As of Dec. 31, IBM’s U.S. pension plan assets totaled $24.44 billion, while projected benefit obligations totaled $19.85 billion, for a funding ratio of 123.1%, according to its most recent 10-K filing.
It was the surplus that likely enabled the company to announce in November 2023 it was reopening its defined benefit plan by scrapping its 401(k) corporate match and replacing it with a cash balance component called a retirement benefit account.
“Interestingly, the IBM decision was, at least as far as we know, driven almost entirely by management and was not driven by a lobbying campaign by the plan participants to reopen,” said Jared Gross, managing director, head of institutional portfolio strategy, at J.P. Morgan Asset Management.
IBM has not addressed the reason for the change and did not return requests for comment.
Benefits to IBM, Boeing
On that basis, Gross said the decision to reopen the DB plan was grounded in some kind of corporate finance principles that were beneficial to IBM.
“Now that doesn't mean that the sponsor benefiting and the participants benefiting are mutually exclusive,” said Gross.
"That is one of the lessons of defined benefit plans: The key difference between a DB and a DC is that the returns on the assets are often thought of as belonging to the sponsor, but in reality, that benefit is shared between the sponsor and the participants, because it allows the sponsor to provide, essentially, a more generous benefit, or a benefit that would be difficult to locate in the markets outside of the DB structure,” said Gross.
The gains on the assets that IBM invests enable the company to offer benefits at a lower cost than doing it out of pocket as they would in providing a company match in the 401(k) plan, Gross added.
Machinists who walked out on strike in September were pushing to have the DB plan reopened. But in the ratified contract, Boeing instead agreed to an improved company match in the 401(k) plan.
Boeing said repeatedly it would not reopen the frozen DB plan, and instead in the final offer approved by workers the company increased the employer match in the 401(k) plan to 100%, up from 75%, of the first 8% contributed, and included a special company retirement contribution of 4% into the 401(k) plan.
“Boeing wound up giving them a tremendous potential amount of money in the 401(k). They're probably potentially spending more, if the workers defer enough to get the full match right in the 401(k) plan, than they would be in a pension plan,” said October Three’s Lowell.
Lowell said that he did not know the specifics of the union’s demand to reopen the pension plan, but he said he would have suggested instead to take the words “defined benefit pension” off the table.
A Boeing spokesperson did not return requests for comment.

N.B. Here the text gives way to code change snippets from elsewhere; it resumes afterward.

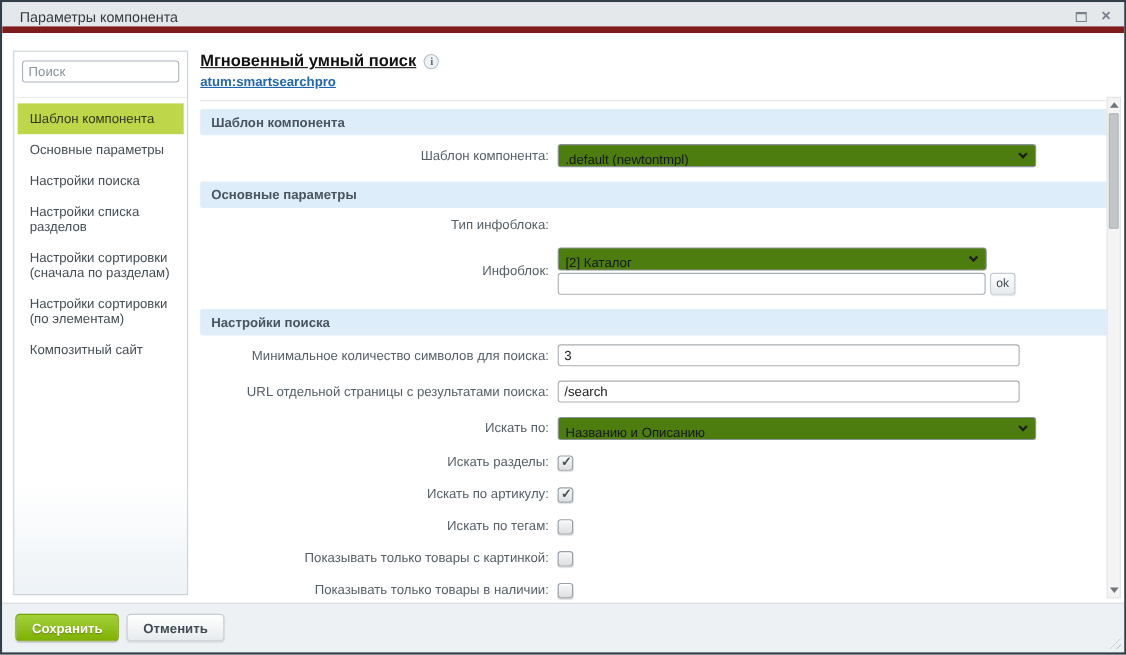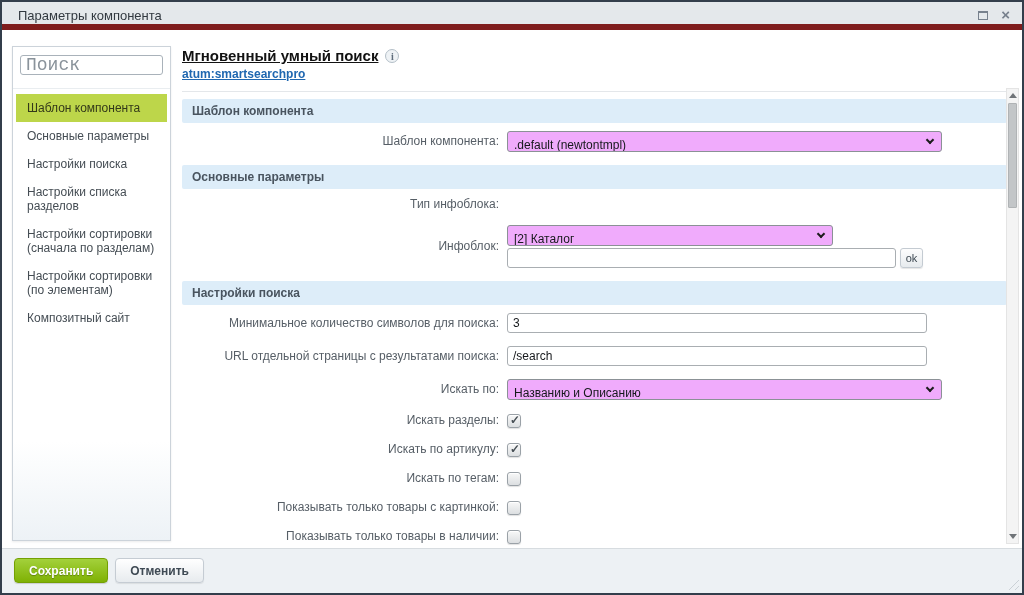--- a/index.html
+++ b/index.html
@@ -18,21 +18,21 @@
 
   
   .dlg-body { position:absolute; top:29px; left:0; right:0; bottom:46px; background:#fff; }
 
   
   .sidebar { position:absolute; left:10px; top:15px; width:159px; bottom:6px;
              border:1px solid #ccd3da; background:linear-gradient(180deg,#ffffff 80%,#edf2f6 100%);
              box-shadow:0 1px 2px rgba(0,0,0,.08); }
   .sb-search { margin:8px 7px 0 7px; }
   .sb-search input { width:100%; height:20px; border:1px solid #a9b2ba; border-radius:3px;
-                     font-family:Liberation Mono, monospace; font-size:18px; color:#8b5cf6; padding:0 5px; }
+                     font-family:Liberation Sans, sans-serif; font-size:12px; color:#8b5cf6; padding:0 5px; }
   .sb-search input::placeholder { color:#8a939b; }
   .sb-divider { margin-top:13px; border-top:1px solid #e9edf0; }
   .sb-items { margin-top:5px; }
   .sb-item { font-size:12px; color:#454d54; padding:7px 10px 7px 11px; margin:0 3px; cursor:pointer; line-height:14px; }
   .sb-item.active { background:#bdd64a; color:#33391a; }
 
   
   .main { position:absolute; left:180px; top:0; right:15px; }
   .hdr { padding-top:16px; }
   .hdr-titlerow { display:flex; align-items:center; gap:7px; }
@@ -44,28 +44,28 @@
   .hdr-rule { margin-top:10px; border-top:1px solid #e4e7ea; }
 
   
   .sec-header { margin-top:7px; margin-bottom:7px; height:24px; line-height:24px; background:#ddedf9;
                 border-radius:2px; padding-left:10px; font-size:12px; font-weight:bold; color:#49545f; }
   .row { display:flex; align-items:center; margin:8px 0 13px 0; }
   .row.cb-row { margin:0 0 14px 0; }
   .row-label { width:325px; min-width:325px; text-align:right; padding-right:8px;
                font-size:12px; color:#565e66; line-height:15px; }
   .sel { position:relative; width:435px; height:21px; border:1px solid #8b9196; border-radius:3px;
-         background:#f0abfc; font-size:12px; color:#16191c; line-height:19px; padding:4px 20px 0 6px;
+         background:#4d7c0f; font-size:12px; color:#16191c; line-height:19px; padding:4px 20px 0 6px;
          cursor:pointer; white-space:nowrap; overflow:hidden; }
   .sel .chev { position:absolute; right:8px; top:5px; width:6px; height:6px;
                border-right:2px solid #1d1d1d; border-bottom:2px solid #1d1d1d; transform:rotate(45deg); }
   .txt { width:420px; height:20px; border:1px solid #a9aeb2; border-radius:3px;
          font-family:"Liberation Sans",sans-serif; font-size:12px; color:#16191c; padding:0 5px; background:#fff; }
   .stack { display:flex; flex-direction:column; gap:2px; }
-  .stack .sel { width:326px; }
+  .stack .sel { width:390px; }
   .inp-ok { display:flex; align-items:center; }
   .inp-ok .txt { width:389px; }
   .ok-btn { margin-left:4px; width:23px; height:20px; border:1px solid #c4cbd2; border-radius:3px;
             background:linear-gradient(#fdfdfd,#e7ebee); font-size:11px; color:#3e4952; cursor:pointer;
             box-shadow:0 1px 1px rgba(0,0,0,.1); line-height:18px; text-align:center;
             font-family:"Liberation Sans",sans-serif; }
   .cb { position:relative; width:14px; height:14px; border:1px solid #9aa1a7; border-radius:3px;
         background:linear-gradient(#f8f8f8,#dcdfe1); box-shadow:inset 0 1px 0 #fff, 0 1px 1px rgba(0,0,0,.12);
         cursor:pointer; }
   .cb[data-checked="true"]::after { content:"\2713"; position:absolute; left:2px; top:-2px;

“Tell me in your words what you really want,” said Lowell, “and I think what they would have said is, we want to accrue a lifetime income benefit that Boeing is paying for. I don't know that because I didn't talk to any of them, but I really think that's what they would have said. So the question I would have asked them … suppose I can get you that, but we don't call it a defined benefit pension. Are you willing to look at the offer, right? And I would hope they would say yes. Eventually, they they said yes to something that didn't look like that at all.”
Similarly, Lowell said, he would have gone to Boeing and said instead of calling the plan a pension, concentrate on providing a lifetime income efficiently.
“Suppose I give you something that doesn't create those problems, but gives the union what they want,” said Lowell. “Is it possible that would be on the table? I think there's so much here that defined benefit and pension have just become very nasty words in bargaining, and I think that was a lot of the problem. There are pension designs that didn't exist when the IAM first got its pension from Boeing, and none of those, that I'm aware of, came to the table.”